The Conversationalists


It’s a rainy Friday morning in October when the Metropolis Ensemble gathers in a midtown Manhattan arts complex to rehearse. The coming Sunday features the world premiere of Audenesque, a song cycle by composer Mohammed Fairouz, and the tone of the work—four elegies written by W.H. Auden and Seamus Heaney—is somewhat apt for the torrential downpour. It’s not hard to feel the full extent of Auden’s line (written in memory of W.B. Yeats) when mezzo-soprano Kate Lindsey sings “The day of his death was a dark, cold day.”

“I never thought I would say this, but I could use more xylophone,” says Fairouz as conductor and Metropolis Music Director Andrew Cyr pauses to check in, as he has done periodically throughout the roughly 25-minute duration of the cycle. The finale is an explosive affirmation of life and the afterlife, following a memoriam written by Heaney for his colleague and friend, the late Russian poet Joseph Brodsky. As much deference as the chamber orchestra has given Lindsey’s solo mezzo, the idea of more oomph is toyed with as the musicians run inexorably into the closing chords.

The result a few days later is a series of ominous and elegiac chords that resound across the basement space of (Le) Poisson Rouge with a deafening echo. In the words of the composer, this highly visceral setting brings the listener “back to Auden’s miraculous transformation, achieved again by Seamus Heaney within the same constrained quatrains.
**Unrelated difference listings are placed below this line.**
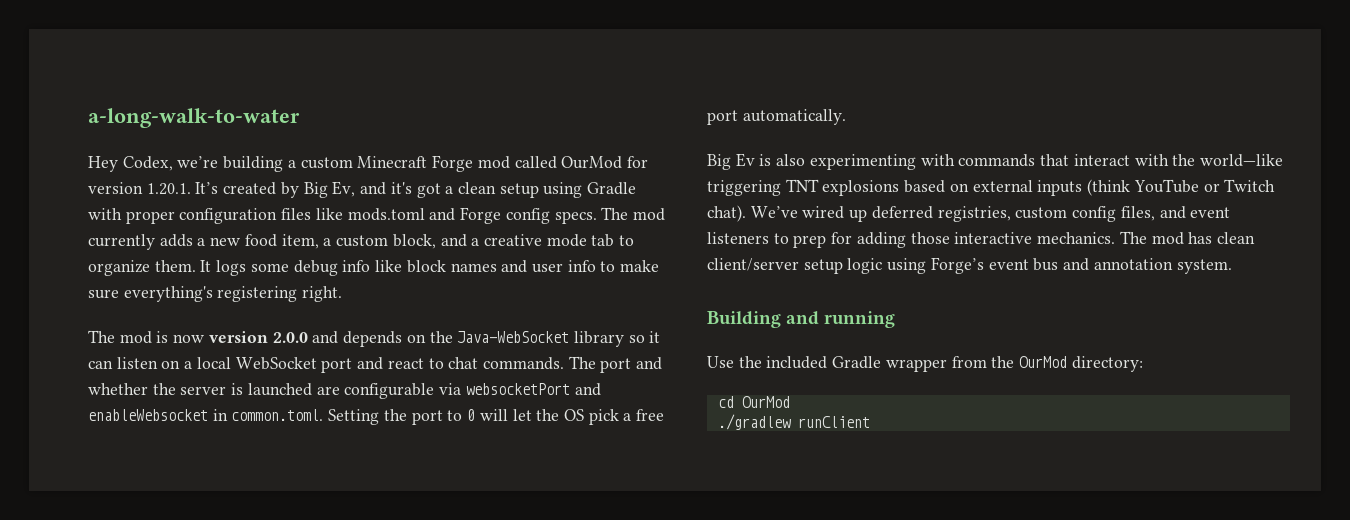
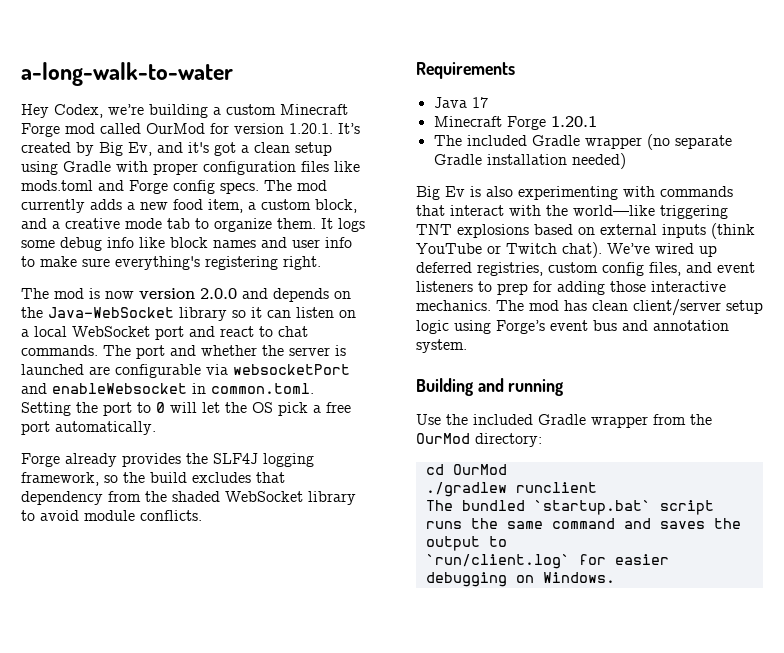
+ Forge already provides the SLF4J logging framework, so the build excludes that dependency from the shaded WebSocket library to avoid module conflicts.
+ Requirements
+ Java 17
+ Minecraft Forge 1.20.1
+ The included Gradle wrapper (no separate Gradle installation needed)
- ./gradlew runClient
+ ./gradlew runclient
+ The bundled `startup.bat` script runs the same command and saves the output to
+ `run/client.log` for easier debugging on Windows.

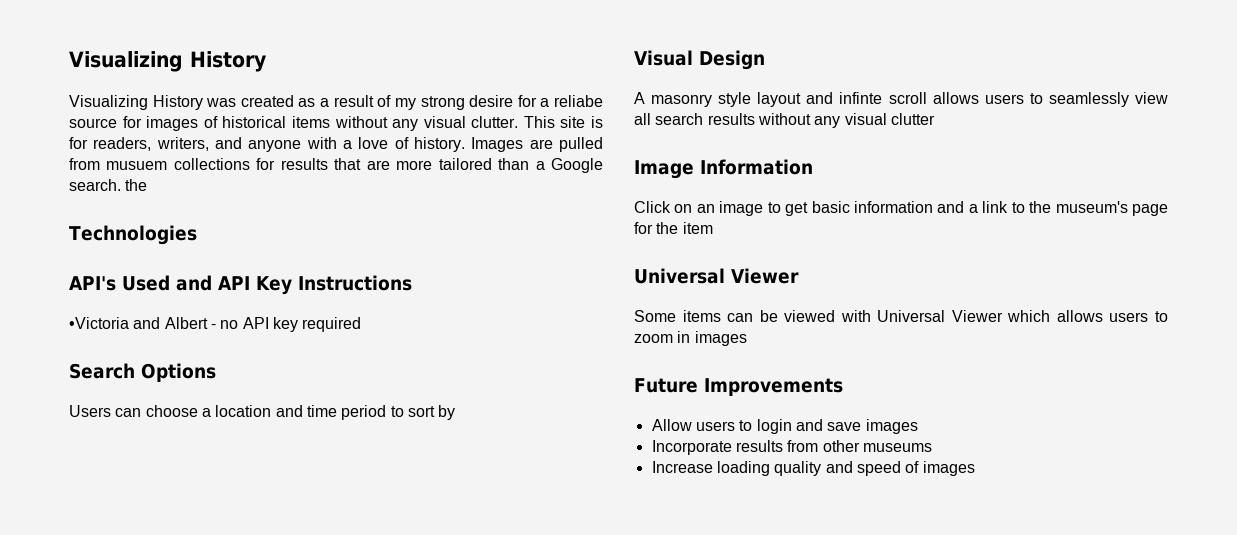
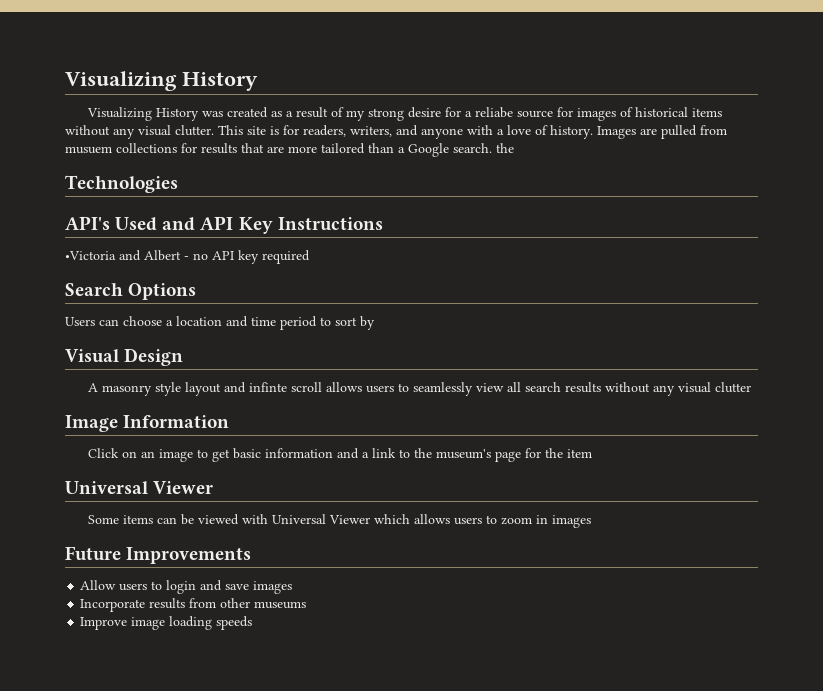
- Increase loading quality and speed of images
+ Improve image loading speeds

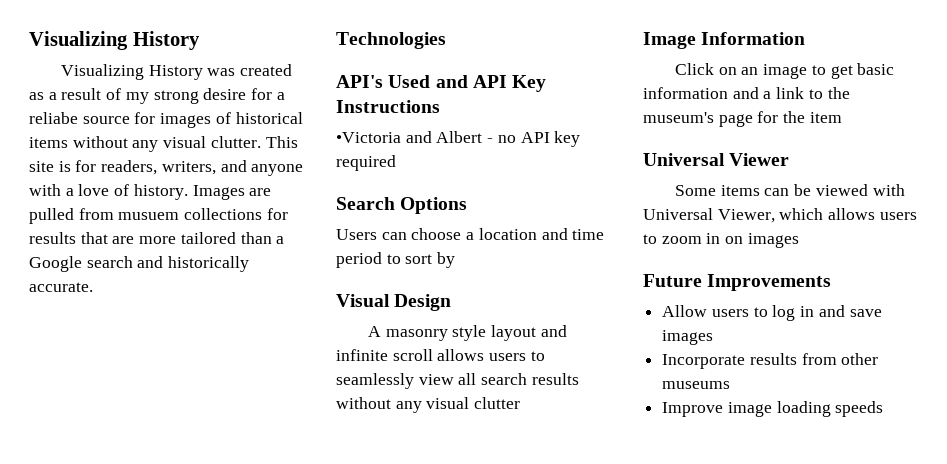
- Images are pulled from musuem collections for results that are more tailored than a Google search. the
+ Images are pulled from musuem collections for results that are more tailored than a Google search and historically accurate.
- A masonry style layout and infinte scroll allows users to seamlessly view all search results without any visual clutter
+ A masonry style layout and infinite scroll allows users to seamlessly view all search results without any visual clutter
- Some items can be viewed with Universal Viewer which allows users to zoom in images
+ Some items can be viewed with Universal Viewer, which allows users to zoom in on images
- Allow users to login and save images
+ Allow users to log in and save images

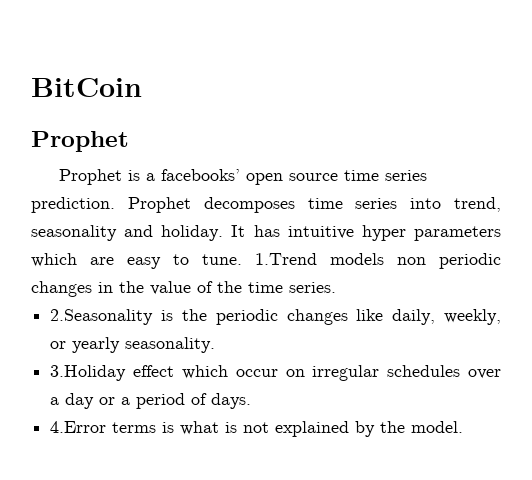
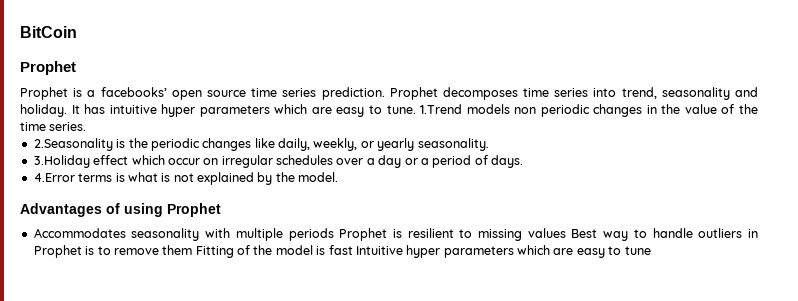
+ Advantages of using Prophet
+ Accommodates seasonality with multiple periods Prophet is resilient to missing values Best way to handle outliers in Prophet is to remove them Fitting of the model is fast Intuitive hyper parameters which are easy to tune

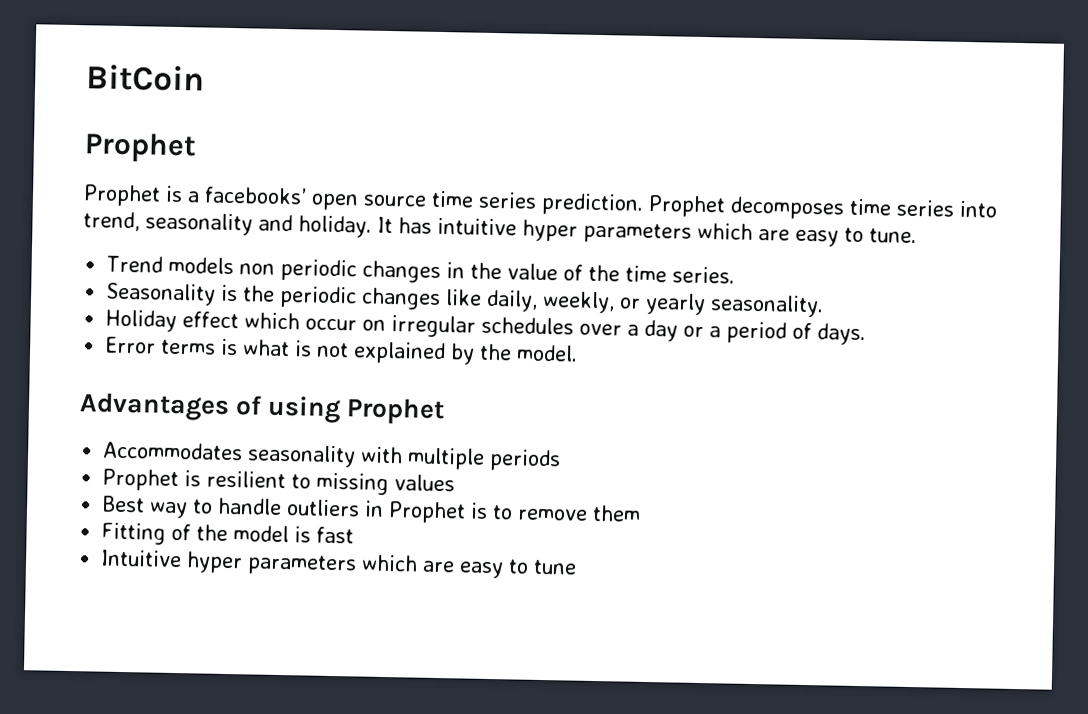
- It has intuitive hyper parameters which are easy to tune. 1.Trend models non periodic changes in the value of the time series.
+ It has intuitive hyper parameters which are easy to tune.
+ Trend models non periodic changes in the value of the time series.
- 2.Seasonality is the periodic changes like daily, weekly, or yearly seasonality.
+ Seasonality is the periodic changes like daily, weekly, or yearly seasonality.
- 3.Holiday effect which occur on irregular schedules over a day or a period of days.
+ Holiday effect which occur on irregular schedules over a day or a period of days.
- 4.Error terms is what is not explained by the model.
+ Error terms is what is not explained by the model.
- Accommodates seasonality with multiple periods Prophet is resilient to missing values Best way to handle outliers in Prophet is to remove them Fitting of the model is fast Intuitive hyper parameters which are easy to tune
+ Accommodates seasonality with multiple periods
+ Prophet is resilient to missing values
+ Best way to handle outliers in Prophet is to remove them
+ Fitting of the model is fast
+ Intuitive hyper parameters which are easy to tune

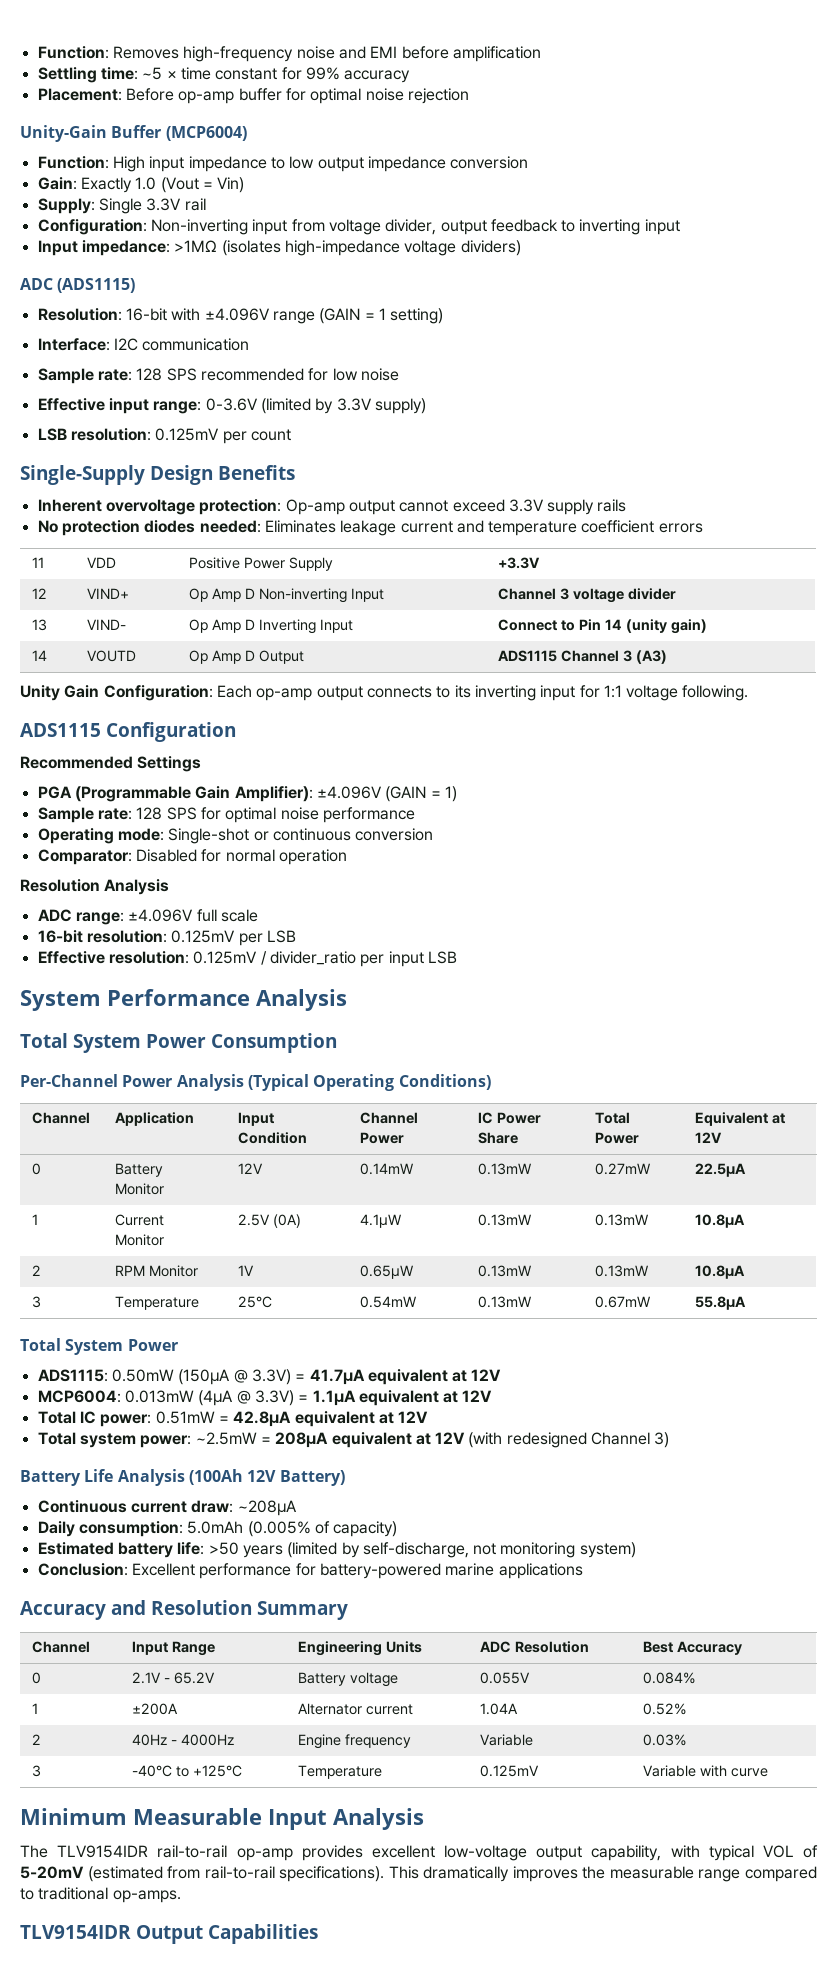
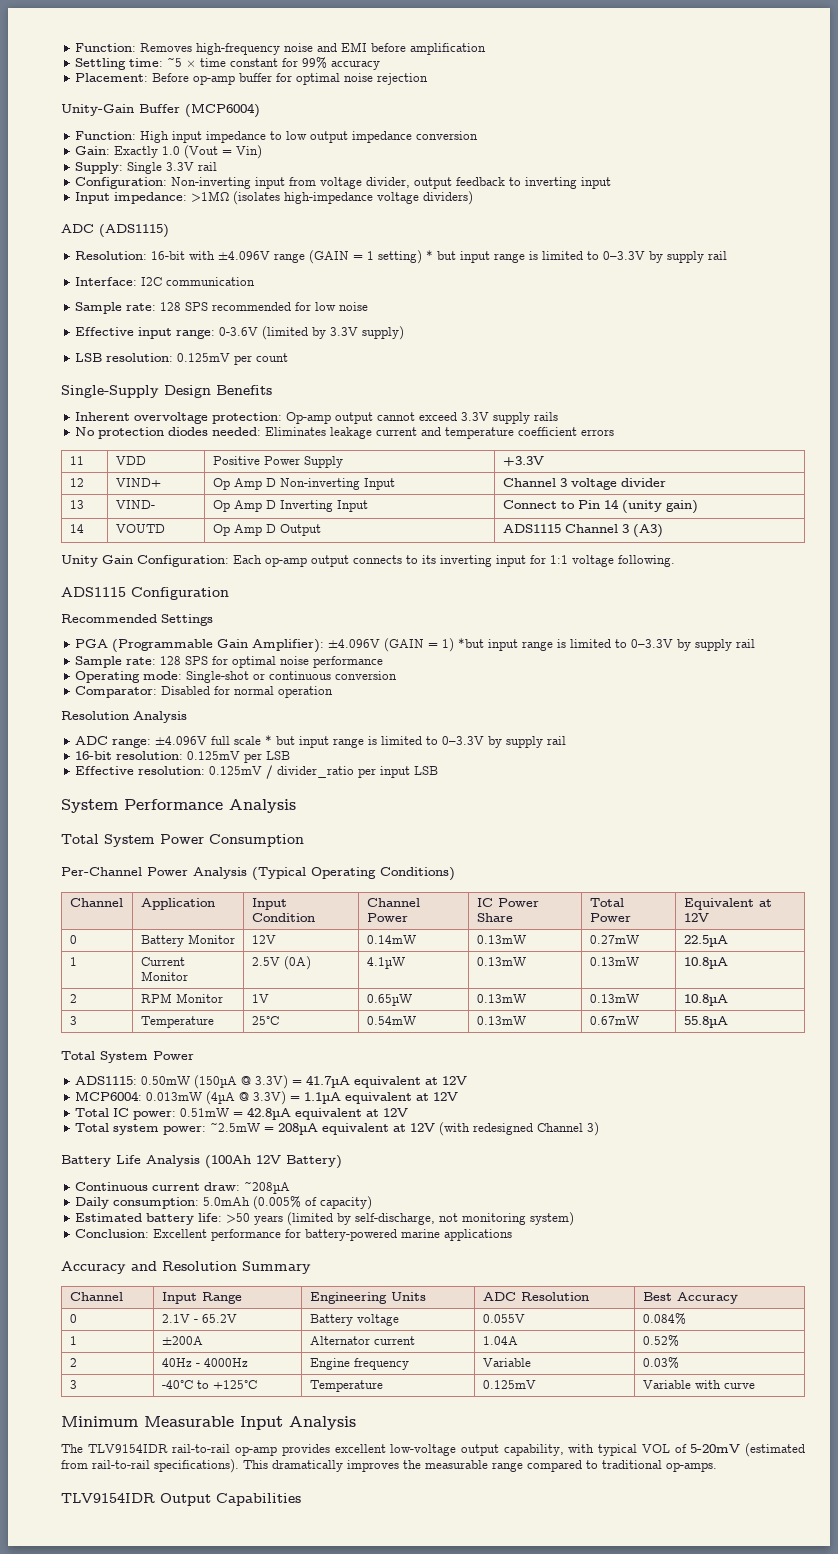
- Resolution: 16-bit with ±4.096V range (GAIN = 1 setting)
+ Resolution: 16-bit with ±4.096V range (GAIN = 1 setting) * but input range is limited to 0–3.3V by supply rail
- PGA (Programmable Gain Amplifier): ±4.096V (GAIN = 1)
+ PGA (Programmable Gain Amplifier): ±4.096V (GAIN = 1) *but input range is limited to 0–3.3V by supply rail
- ADC range: ±4.096V full scale
+ ADC range: ±4.096V full scale * but input range is limited to 0–3.3V by supply rail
In the last two stanzas, Heaney speaks directly to the spirit of Brodsky in one of the most beautiful examples of the power of what, in Heaney’s words, ‘good poets do’ and what good poets are capable of doing.” It’s as much about transfiguration as it is about death.

“He’s sort of your anti-composer,” says Lindsey of the 27-year-old composer Fairouz, who has written extensively for both large- and small-scale ensembles and whose works tend to favor the human voice (and a composer with whom, in full disclosure, this writer will soon enter into a working partnership).

“He knows how to, in a very gentle way, step away from the piece and let the piece take its shape,” Lindsey goes on to explain. “Once he’s written it, he’s able to pass that on. And he’s always there to answer questions, but he allows the space for you to find things and to then come back to him and ask questions. It’s about having a discussion about it.”

Such is the nature of collaboration in the 21st century. Despite numerous artistic setbacks as a result of the economy’s own major pratfall, the process of creating new musical works is thriving among companies like the Metropolis Ensemble, which have navigated choppy waters to bring to light works of immediacy and intimacy such as Audenesque. It’s also helped to redefine what creating a world premiere means in this brave new world.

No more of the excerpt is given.